_PROVIDED MATERIAL_.

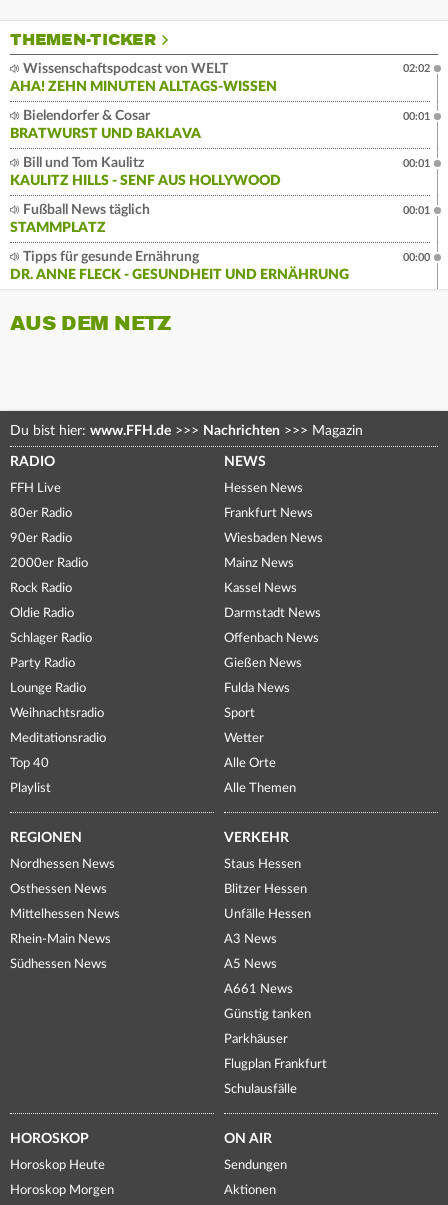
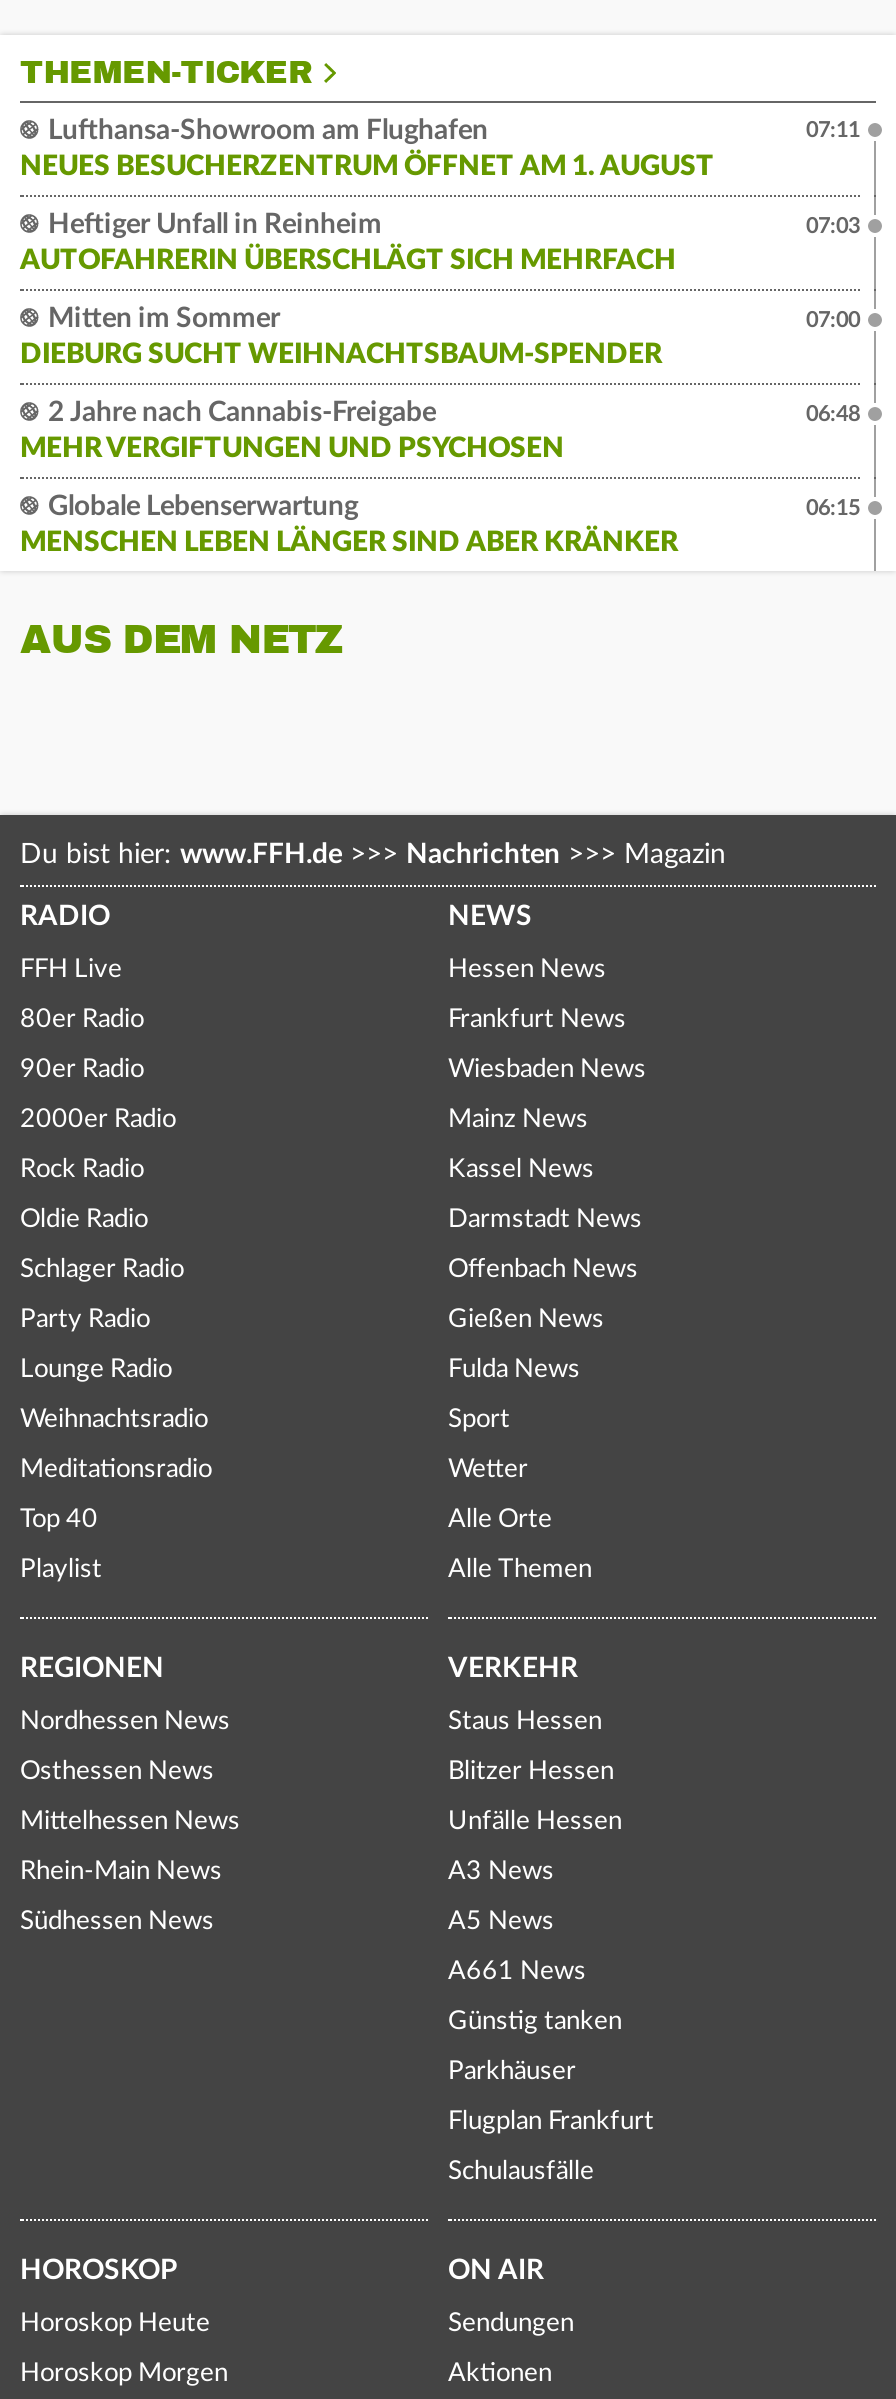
- Wissenschaftspodcast von WELT
- AHA! ZEHN MINUTEN ALLTAGS-WISSEN
+ Lufthansa-Showroom am Flughafen
+ NEUES BESUCHERZENTRUM ÖFFNET AM 1. AUGUST

- 02:02
+ 07:11

- Bielendorfer & Cosar
- BRATWURST UND BAKLAVA
+ Heftiger Unfall in Reinheim
+ AUTOFAHRERIN ÜBERSCHLÄGT SICH MEHRFACH

- 00:01
+ 07:03

- Bill und Tom Kaulitz
- KAULITZ HILLS - SENF AUS HOLLYWOOD
+ Mitten im Sommer
+ DIEBURG SUCHT WEIHNACHTSBAUM-SPENDER

- 00:01
+ 07:00

- Fußball News täglich
- STAMMPLATZ
+ 2 Jahre nach Cannabis-Freigabe
+ MEHR VERGIFTUNGEN UND PSYCHOSEN

- 00:01
+ 06:48

- Tipps für gesunde Ernährung
- DR. ANNE FLECK - GESUNDHEIT UND ERNÄHRUNG
+ Globale Lebenserwartung
+ MENSCHEN LEBEN LÄNGER SIND ABER KRÄNKER

- 00:00
+ 06:15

_EXERCISE AIM_. Your task is to retype, exactly and only, the lines from the one with "- STAMMPLATZ" through the final line above.

_TASK OUTPUT_.
- STAMMPLATZ
+ 2 Jahre nach Cannabis-Freigabe
+ MEHR VERGIFTUNGEN UND PSYCHOSEN

- 00:01
+ 06:48

- Tipps für gesunde Ernährung
- DR. ANNE FLECK - GESUNDHEIT UND ERNÄHRUNG
+ Globale Lebenserwartung
+ MENSCHEN LEBEN LÄNGER SIND ABER KRÄNKER

- 00:00
+ 06:15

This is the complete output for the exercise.